Adapun neraca perdagangan antara Indonesia dan Uni Eropa terus mencatatkan surplus. Pada 2022, Indonesia tercatat surplus 10,49 miliar dollar AS atau naik sekitar 43 persen dibandingkan tahun 2021 yang tercatat sebesar 7,3 miliar dollar AS. Oleh karena itu, Uni Eropa ingin menekan defisit neraca perdagangannya serta memaksimalkan perdagangan minyak nabati hasil produksi negara-negara anggotanya.

Lebih lanjut, Menko Airlangga mengungkapkan bahwa EUDR terkesan kontradiktif karena tidak menaruh perhatian atas berbagai upaya Indonesia yang selama ini telah dilakukan terkait isu perubahan iklim hingga perlindungan biodiversitas sebagaimana dalam konvensi multilateral seperti Paris Agreement 2015.

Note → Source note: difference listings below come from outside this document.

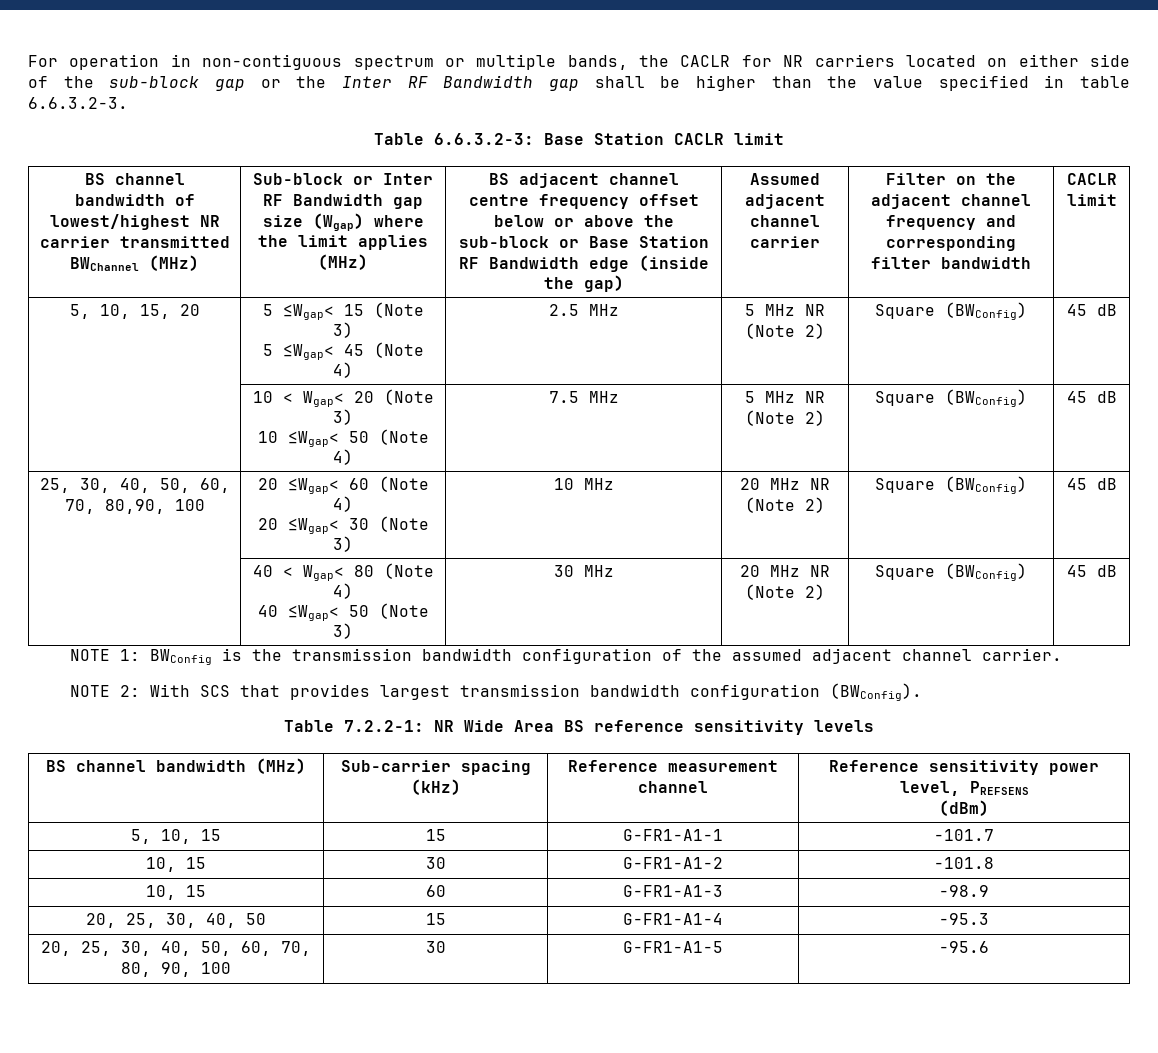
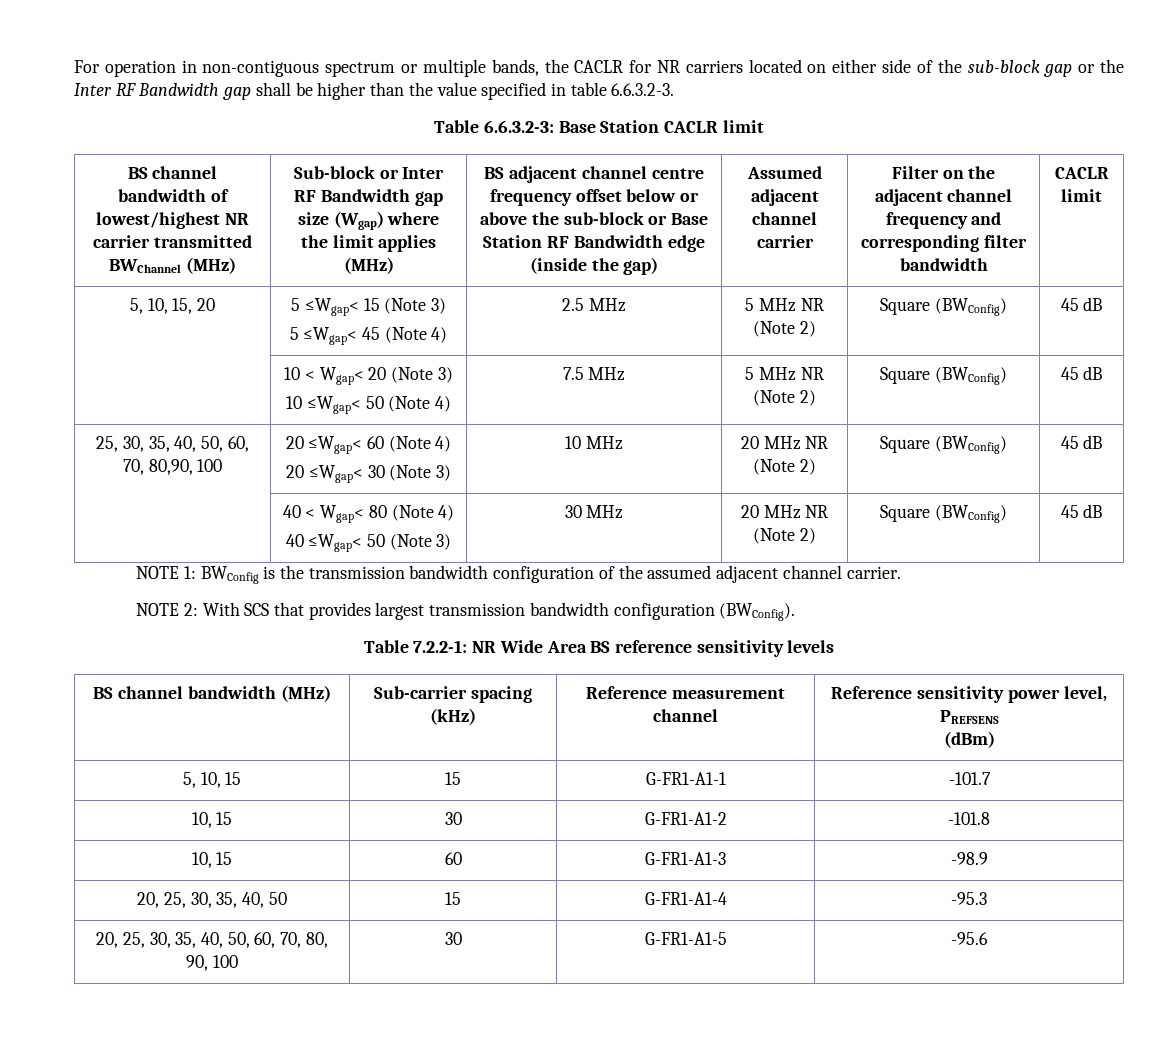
- 25, 30, 40, 50, 60, 70, 80,90, 100 | 20 ≤Wgap< 60 (Note 4)
+ 25, 30, 35, 40, 50, 60, 70, 80,90, 100 | 20 ≤Wgap< 60 (Note 4)
- 20, 25, 30, 40, 50 | 15 | G-FR1-A1-4 | -95.3
+ 20, 25, 30, 35, 40, 50 | 15 | G-FR1-A1-4 | -95.3
- 20, 25, 30, 40, 50, 60, 70, 80, 90, 100 | 30 | G-FR1-A1-5 | -95.6
+ 20, 25, 30, 35, 40, 50, 60, 70, 80, 90, 100 | 30 | G-FR1-A1-5 | -95.6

Pelarangan CPO berarti akan menghambat Sustainable Development Goals (SDGs) yang selama ini Uni Eropa galakkan sendiri. Negara anggota Council of Palm Oil Producing Countries (CPOPC) terbukti secara ketat telah mengimplementasikan berbagai kebijakan di bidang konservasi hutan. Bahkan, level deforestasi di Indonesia turun 75 persen pada periode 2019-2020. Indonesia tercatat mengurangi wilayah yang terdampak kebakaran hutan menjadi 91,84 persen.

Sejauh ini, hasil negosiasi yang dilakukan antara Indonesia, Malaysia, dan Uni Eropa belum menemukan titik terang. Airlangga menyebut, dari hasil lawatannya pada akhir Mei lalu, Uni Eropa menerima masukan dari Indonesia-Malaysia dan tengah melakukan evaluasi ulang

“Mereka akan segera buat aturan turunan  Kami minta aturan tersebut melibatkan negara mitra, tentu mereka menyatakan akan    menindaklanjuti,” ungkapnya.

Selain Malaysia, negara Eropa seperti Swedia dan Finlandia yang mempunyai wilayah hutan yang cukup luas juga menyatakan ketidaksetujuannya terhadap EUDR.

Kalaupun EUDR masih terus berlanjut hingga memasuki periode implementasi secara penuh, kebijakan itu dapat dibilang sebagai wujud baru imperialisme yang bersembunyi di balik anti-deforestasi.